Understanding the impacts of changes to the supply chain on both the organization and the stakeholder’s standpoint is a crucial portion of the planning stage for any project. While it may seem that a small forecasting model adjustment or different warehousing layout change might appear to have minimal impact throughout the organization, that is most likely not that case. We often have tendencies to focus only on how a change will affect the immediate group and occasionally some of the secondary groups. For example, changing the warehouse layout may have a long-term improvement on pick efficiency, but will there be short-term setbacks of employees learning the new system? If this is the case, perhaps a secondary impact will be a delay in how long trucks are waiting to be loading. That is possible, but what a lot of groups forget to think about is who else that delay could impact. There is potential for that one change to then impact the end customer deliverable and then the sales team having to explain why a shipment was late. Many of these “issues” could become opportunities if a “heads-up” to the sales team about the change and explanation of the long-term benefits of the project were given. This can then better prepare them to deal with the bumps and bruises of a new process, as well as help them pass that information to their customers if needed. These are just some of the reasons why ensuring strong stakeholder communication within supply chains is so important.
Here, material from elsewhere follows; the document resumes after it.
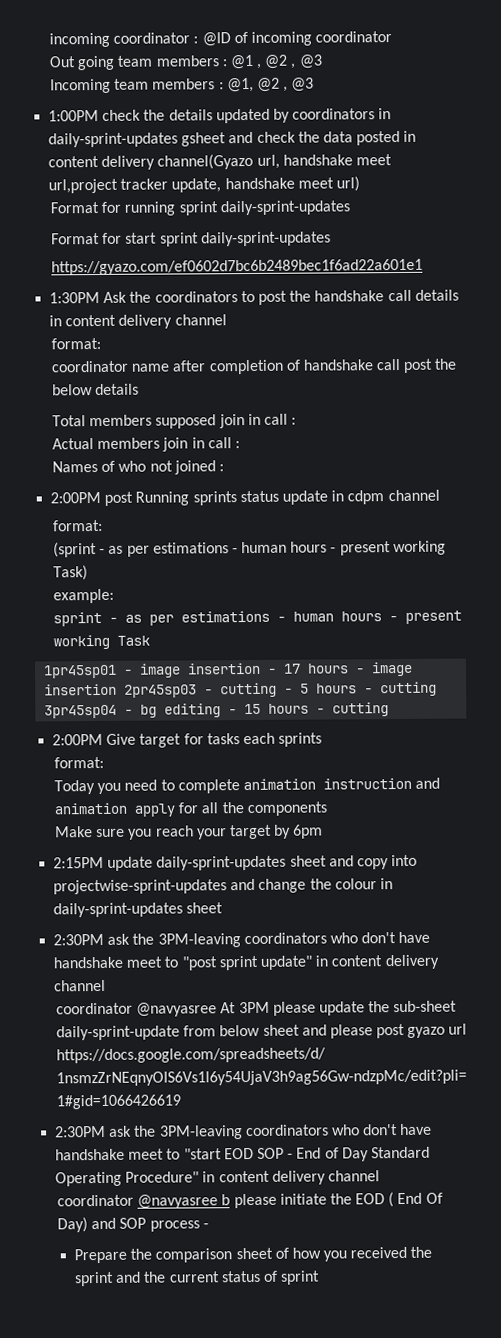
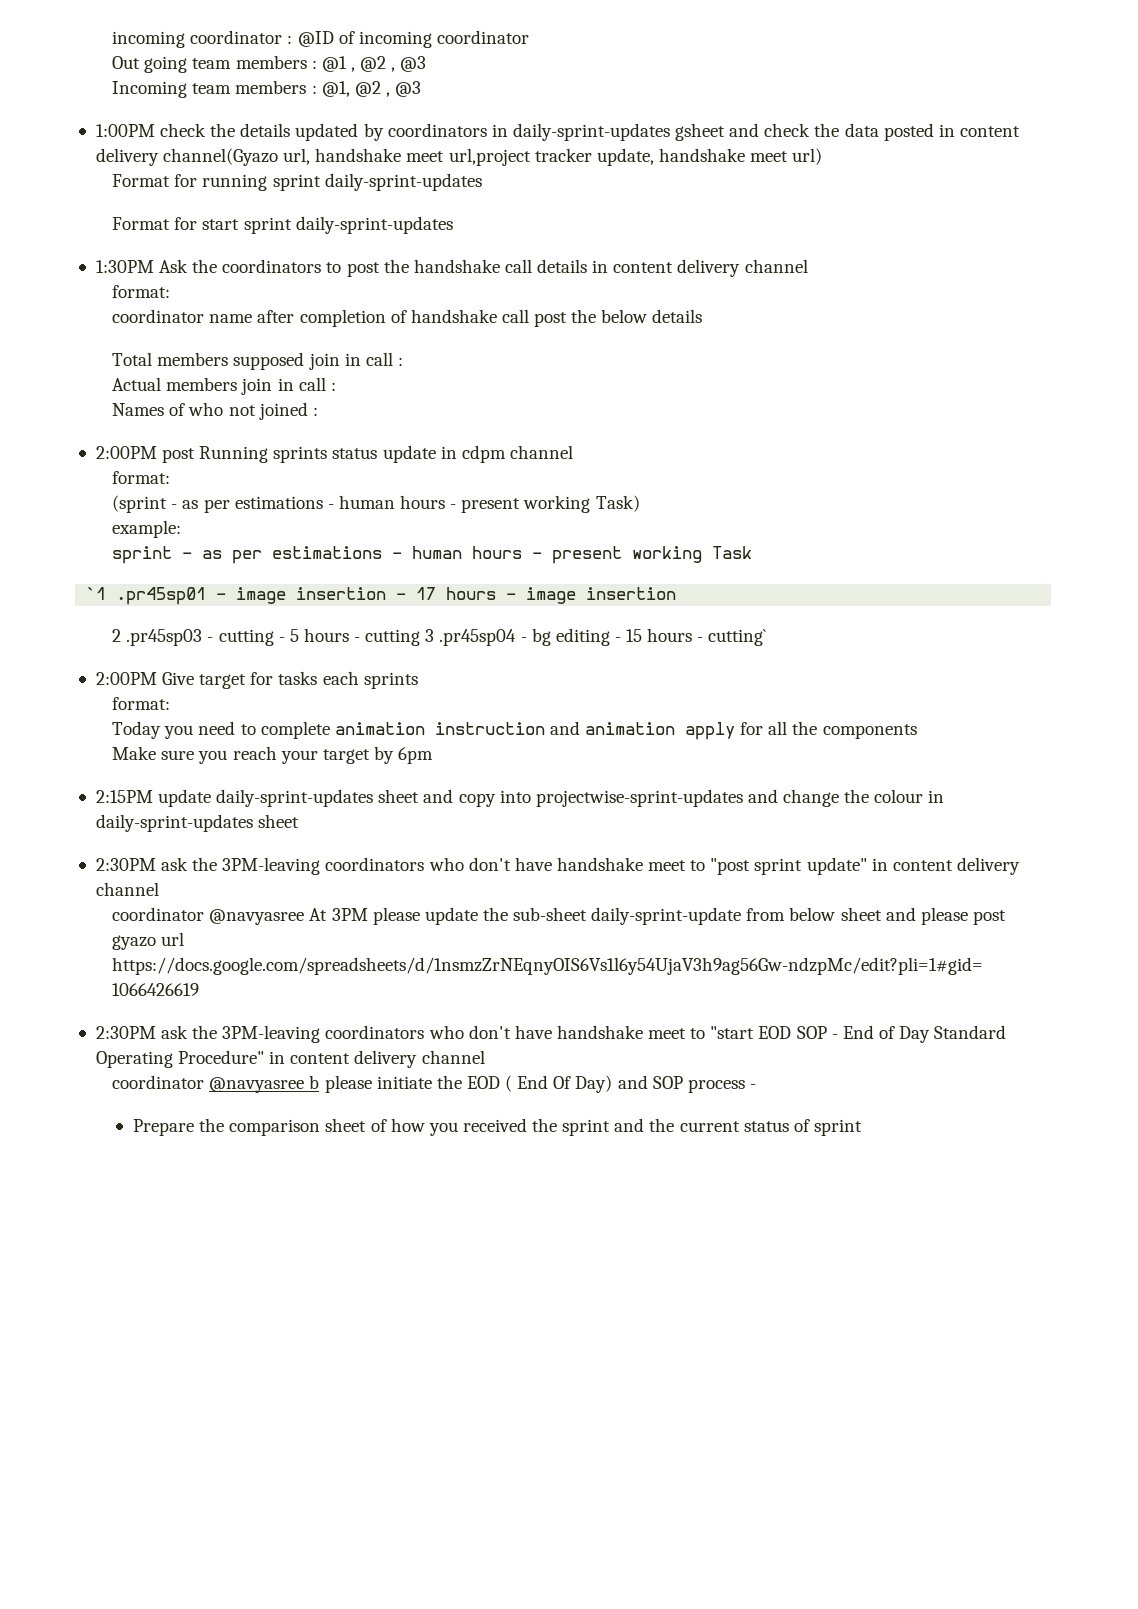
- https://gyazo.com/ef0602d7bc6b2489bec1f6ad22a601e1
- 1pr45sp01 - image insertion - 17 hours - image insertion 2pr45sp03 - cutting - 5 hours - cutting 3pr45sp04 - bg editing - 15 hours - cutting
+ `1 .pr45sp01 - image insertion - 17 hours - image insertion
+ 2 .pr45sp03 - cutting - 5 hours - cutting 3 .pr45sp04 - bg editing - 15 hours - cutting`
Stakeholder communication plans should be part of every project’s initial focus. This is an opportunity to not only communicate better with external groups, but also brainstorm solutions and help teach other groups about the current state process and why it needs addressed. As supply chain professionals, we are uniquely situated to understand the end-to-end process of getting a product to the customer’s door. It is a responsibility of the supply chain to help educate other areas of the business and help identify key areas for improvement. The supply chain is able to make a great deal of change that can ripple through the organization for increasing benefits. I have personally seen small changes within the planning process greatly reduce waste—stabilize production, reduce inventories, and increase customer on-time in-full delivery (OTIF).
One key to success for these business developments is to foster strong communication within groups of professionals regardless of their familiarity with one another. This is a great opportunity for the team to demonstrate leadership by example and involve all the players that may not always be involved with a chance to weigh-in on the matter. This can help build stronger teamwork and new innovation within a company as well as improve the overall sense of communication throughout the organization. As far as externally, there is a really great opportunity to work closely with suppliers or customers to determine if there are common issues or creative solutions to problems that would benefit both parties.